INPUT RECORDS below:

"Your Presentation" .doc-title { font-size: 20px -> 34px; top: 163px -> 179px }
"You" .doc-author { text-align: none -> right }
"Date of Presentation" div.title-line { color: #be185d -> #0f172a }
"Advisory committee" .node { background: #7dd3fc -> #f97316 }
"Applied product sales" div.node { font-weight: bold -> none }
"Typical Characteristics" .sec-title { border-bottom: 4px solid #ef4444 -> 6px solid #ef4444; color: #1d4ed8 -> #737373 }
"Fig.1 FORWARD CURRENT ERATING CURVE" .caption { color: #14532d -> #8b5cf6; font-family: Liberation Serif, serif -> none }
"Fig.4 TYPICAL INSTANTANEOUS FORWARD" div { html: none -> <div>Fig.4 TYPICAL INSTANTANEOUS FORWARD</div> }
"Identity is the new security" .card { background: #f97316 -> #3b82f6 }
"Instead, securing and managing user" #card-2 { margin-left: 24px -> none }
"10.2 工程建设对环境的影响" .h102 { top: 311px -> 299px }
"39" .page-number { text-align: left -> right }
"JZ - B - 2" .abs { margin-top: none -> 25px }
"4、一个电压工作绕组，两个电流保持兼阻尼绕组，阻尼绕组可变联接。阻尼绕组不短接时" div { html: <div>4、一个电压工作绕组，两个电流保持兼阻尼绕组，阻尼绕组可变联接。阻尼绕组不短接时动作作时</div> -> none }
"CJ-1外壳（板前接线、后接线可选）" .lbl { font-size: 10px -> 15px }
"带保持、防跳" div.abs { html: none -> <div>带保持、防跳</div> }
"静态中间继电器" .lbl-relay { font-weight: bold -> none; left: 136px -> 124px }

End of INPUT RECORDS.

◆ **PROBLEM DESCRIPTION**: In full and without alteration, reproduce the records above.

◆ **RESPONSE TO THIS TASK**:
"Your Presentation" .doc-title { font-size: 20px -> 34px; top: 163px -> 179px }
"You" .doc-author { text-align: none -> right }
"Date of Presentation" div.title-line { color: #be185d -> #0f172a }
"Advisory committee" .node { background: #7dd3fc -> #f97316 }
"Applied product sales" div.node { font-weight: bold -> none }
"Typical Characteristics" .sec-title { border-bottom: 4px solid #ef4444 -> 6px solid #ef4444; color: #1d4ed8 -> #737373 }
"Fig.1 FORWARD CURRENT ERATING CURVE" .caption { color: #14532d -> #8b5cf6; font-family: Liberation Serif, serif -> none }
"Fig.4 TYPICAL INSTANTANEOUS FORWARD" div { html: none -> <div>Fig.4 TYPICAL INSTANTANEOUS FORWARD</div> }
"Identity is the new security" .card { background: #f97316 -> #3b82f6 }
"Instead, securing and managing user" #card-2 { margin-left: 24px -> none }
"10.2 工程建设对环境的影响" .h102 { top: 311px -> 299px }
"39" .page-number { text-align: left -> right }
"JZ - B - 2" .abs { margin-top: none -> 25px }
"4、一个电压工作绕组，两个电流保持兼阻尼绕组，阻尼绕组可变联接。阻尼绕组不短接时" div { html: <div>4、一个电压工作绕组，两个电流保持兼阻尼绕组，阻尼绕组可变联接。阻尼绕组不短接时动作作时</div> -> none }
"CJ-1外壳（板前接线、后接线可选）" .lbl { font-size: 10px -> 15px }
"带保持、防跳" div.abs { html: none -> <div>带保持、防跳</div> }
"静态中间继电器" .lbl-relay { font-weight: bold -> none; left: 136px -> 124px }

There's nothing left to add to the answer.